When to fire (auto-invoke triggers)

Auto-fire when Chris says or implies any of these:

"ship", "ship it", "merge", "deploy", "land", "push it", "send it"
"done", "ready", "good to go", "all set", "wrapped up"
"qa", "test this", "quality check", "audit", "verify", "review"
"gate this", "block-or-pass", "is this safe to merge"
"add fqe to ", "bootstrap fqe", "set up the gate"
About to send an outbound email or push a financial model

Do NOT fire for: pure planning/brainstorming, read-only code exploration, documentation edits.

The three architectural invariants (memorize these)

Every operation Chris asks for must hold these. If a request would violate one, push back and explain.

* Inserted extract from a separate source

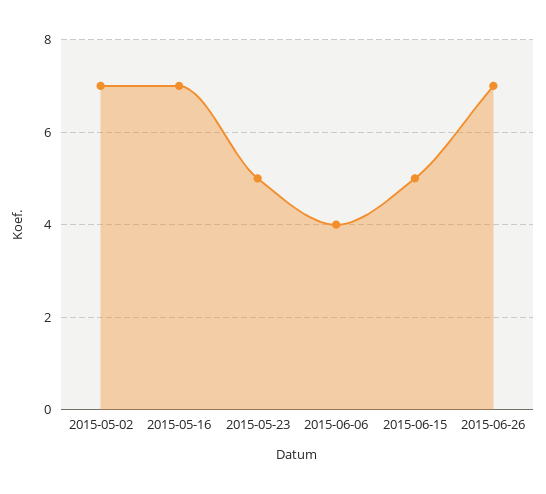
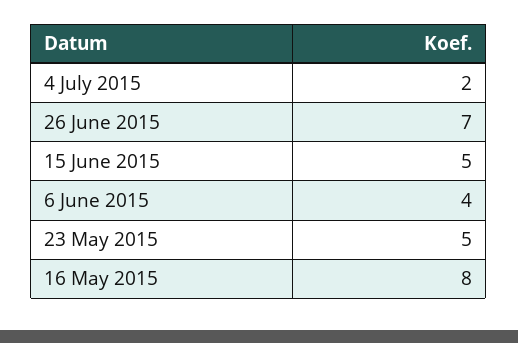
2015-05-02: 7 -> none
2015-05-16: 7 -> 8
4 July 2015: none -> 2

No identity claim is ever read from a file the constrained actor wrote. The bypass requester comes from the GitHub comments API (server-recorded comment author). Receipt content is informational, never trusted for identity.
No LLM is in the verdict path. verdict.js is a deterministic Node script. Same inputs produce the same output. You may surface the verdict but never author one.
No required state lives only in the PR branch. Receipts persist as workflow artifacts + Check Run outputs (server-side, immutable).

How to use it: the cookbook

Use case 1: Chris says "I'm about to ship X"

# Confirm fqe/pass is green on the PR
gh pr checks <pr-url-or-number>

# If not green, fetch the receipt
gh run download <run-id> -n qa-receipt-<sha>
cat QA-RESULT.md          # human-readable
fqe receipt parse QA-RESULT.yml | jq .verdict

Surface the verdict + reasons. Never propose git push --no-verify or --force. If something needs to bypass, that's a deliberate human act (an allowlisted maintainer posts a SHA-bound /fqe-bypass <head-sha> <24h|48h|72h> PR comment).

Use case 2: Chris says "QA this" or "verify this"

Locally:

cd <repo>
fqe run --commit "$(git rev-parse HEAD)" --base main --output ./out/
cat out/QA-RESULT.md
echo "Exit: $?"   # 0=PASS  2=FAIL  3=FLAG

Surface the verdict. If FAIL, the reasons array tells you exactly which runner exited non-zero. If FLAG, the adversarial-stats table shows the Wilson 95% CI upper bound vs the canonical threshold.

Use case 3: Chris says "add fqe to "

cd <repo>
fqe init                           # adds .fqe.yml + workflows + allowlists
# Edit .fqe.yml to declare actual runners for this repo's artifacts
# Commit on a branch and open a PR: the gate is now live

After init, the repo has:

.fqe.yml: runner config (Chris edits to declare web/excel/mcp/outbound runners)
.github/workflows/fqe-quality.yml: main gate
.github/workflows/fqe-second-approve.yml: bypass-unblock
.github/fqe-bypass-allowlist.yml: seeded with Chris's GitHub login
.github/fqe-second-reviewers.yml: empty by default; Chris adds reviewers
.github/fqe-state/.gitkeep: bypass-tally JSONL state dir

Use case 4: Chris asks about thresholds or stats

The canonical thresholds are locked in verdict.js: they can't be passed in:

Blast radius	Wilson CI-upper threshold
`outbound`	0.05
`mcp-read`	0.03
`mcp-write-or-financial`	0.01

fqe thresholds                       # show the canonical map
fqe wilson 0 100                     # Wilson 95% CI for 0/100
fqe min-n 0.01                       # min N to defend ≤1% upper bound

Use case 5: Bypass rate seems high

fqe bypass-tally rate --state-dir .github/fqe-state --window-days 14

If rate > 0.10, the fqe/second-reviewer-required check goes red on every PR until a non-bypass-requester from .github/fqe-second-reviewers.yml adds the fqe-second-approved label.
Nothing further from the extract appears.